Problem requirements: Without the pictures, set down every record below exactly as it reads.

Entries supplied:

###

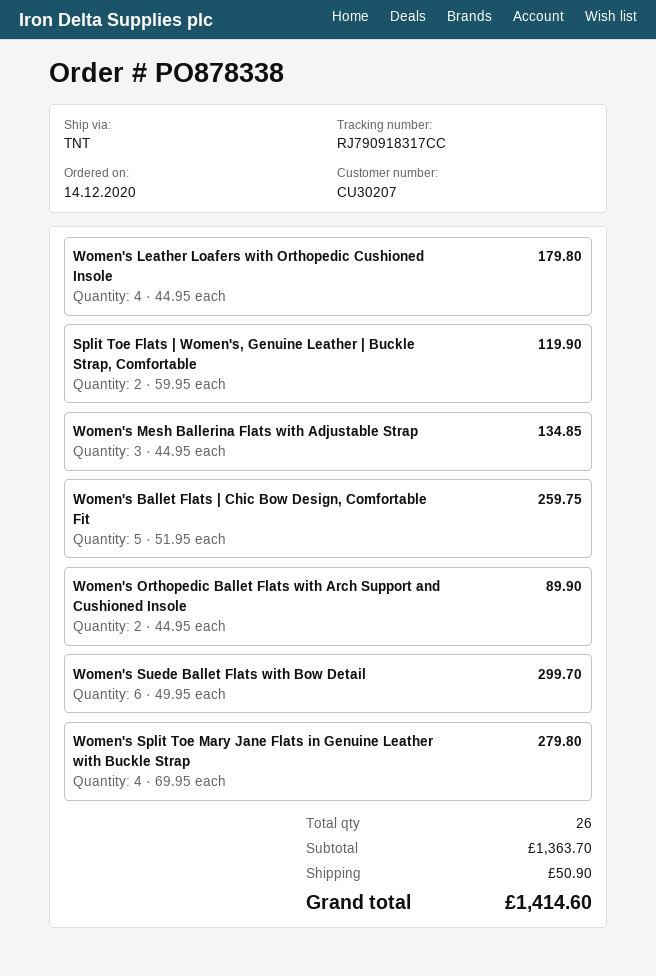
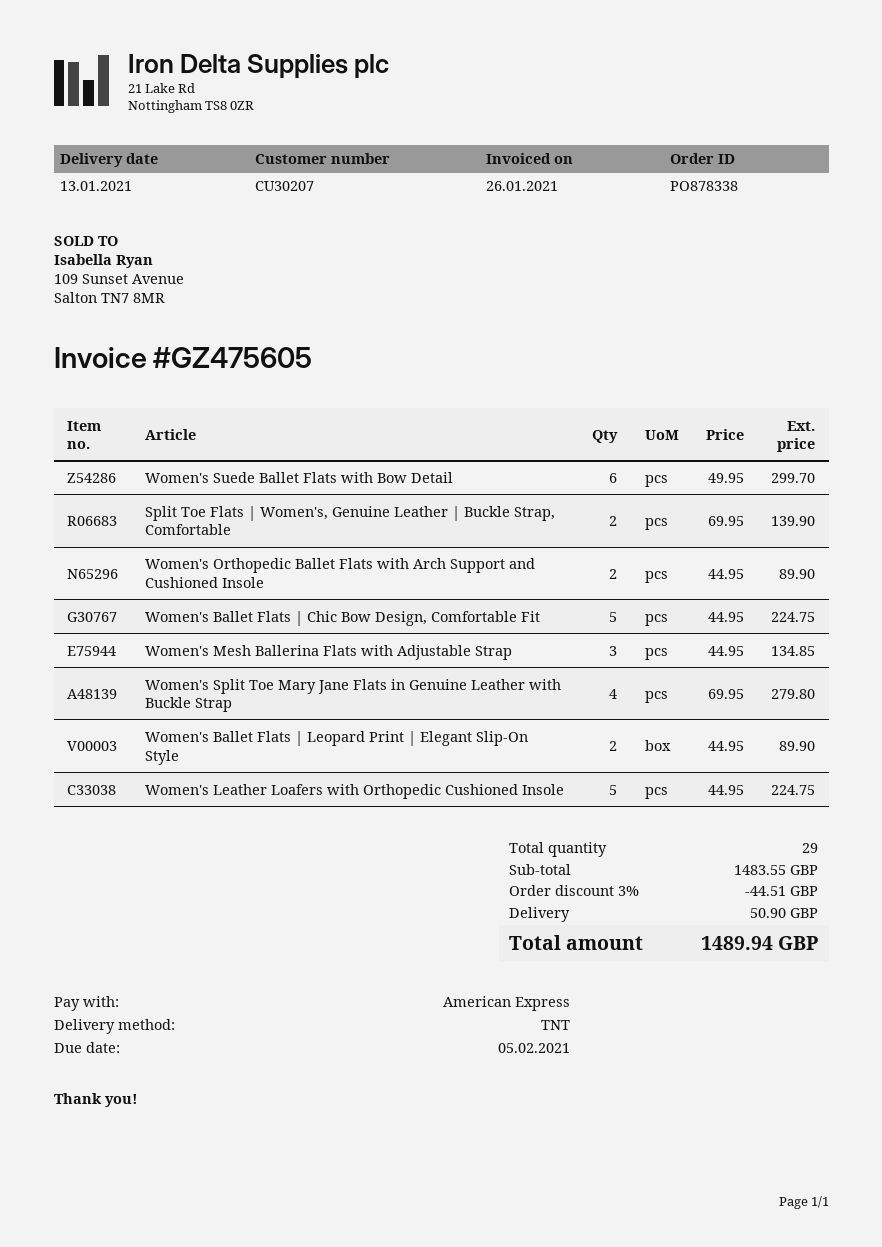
Women's Leather Loafers with Orthopedic Cushioned Insole: 4 x 44.95 = 179.80 -> 5 x 44.95 = 224.75
Split Toe Flats | Women's, Genuine Leather | Buckle Strap, Comfortable: 2 x 59.95 = 119.90 -> 2 x 69.95 = 139.90
Women's Ballet Flats | Chic Bow Design, Comfortable Fit: 5 x 51.95 = 259.75 -> 5 x 44.95 = 224.75
Women's Ballet Flats | Leopard Print | Elegant Slip-On Style: none -> 2 x 44.95 = 89.90
total quantity: 26 -> 29
subtotal: 1363.70 -> 1483.55
discount: none -> 3% = 44.51
total: 1414.60 -> 1489.94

###

Solved problem:
Women's Leather Loafers with Orthopedic Cushioned Insole: 4 x 44.95 = 179.80 -> 5 x 44.95 = 224.75
Split Toe Flats | Women's, Genuine Leather | Buckle Strap, Comfortable: 2 x 59.95 = 119.90 -> 2 x 69.95 = 139.90
Women's Ballet Flats | Chic Bow Design, Comfortable Fit: 5 x 51.95 = 259.75 -> 5 x 44.95 = 224.75
Women's Ballet Flats | Leopard Print | Elegant Slip-On Style: none -> 2 x 44.95 = 89.90
total quantity: 26 -> 29
subtotal: 1363.70 -> 1483.55
discount: none -> 3% = 44.51
total: 1414.60 -> 1489.94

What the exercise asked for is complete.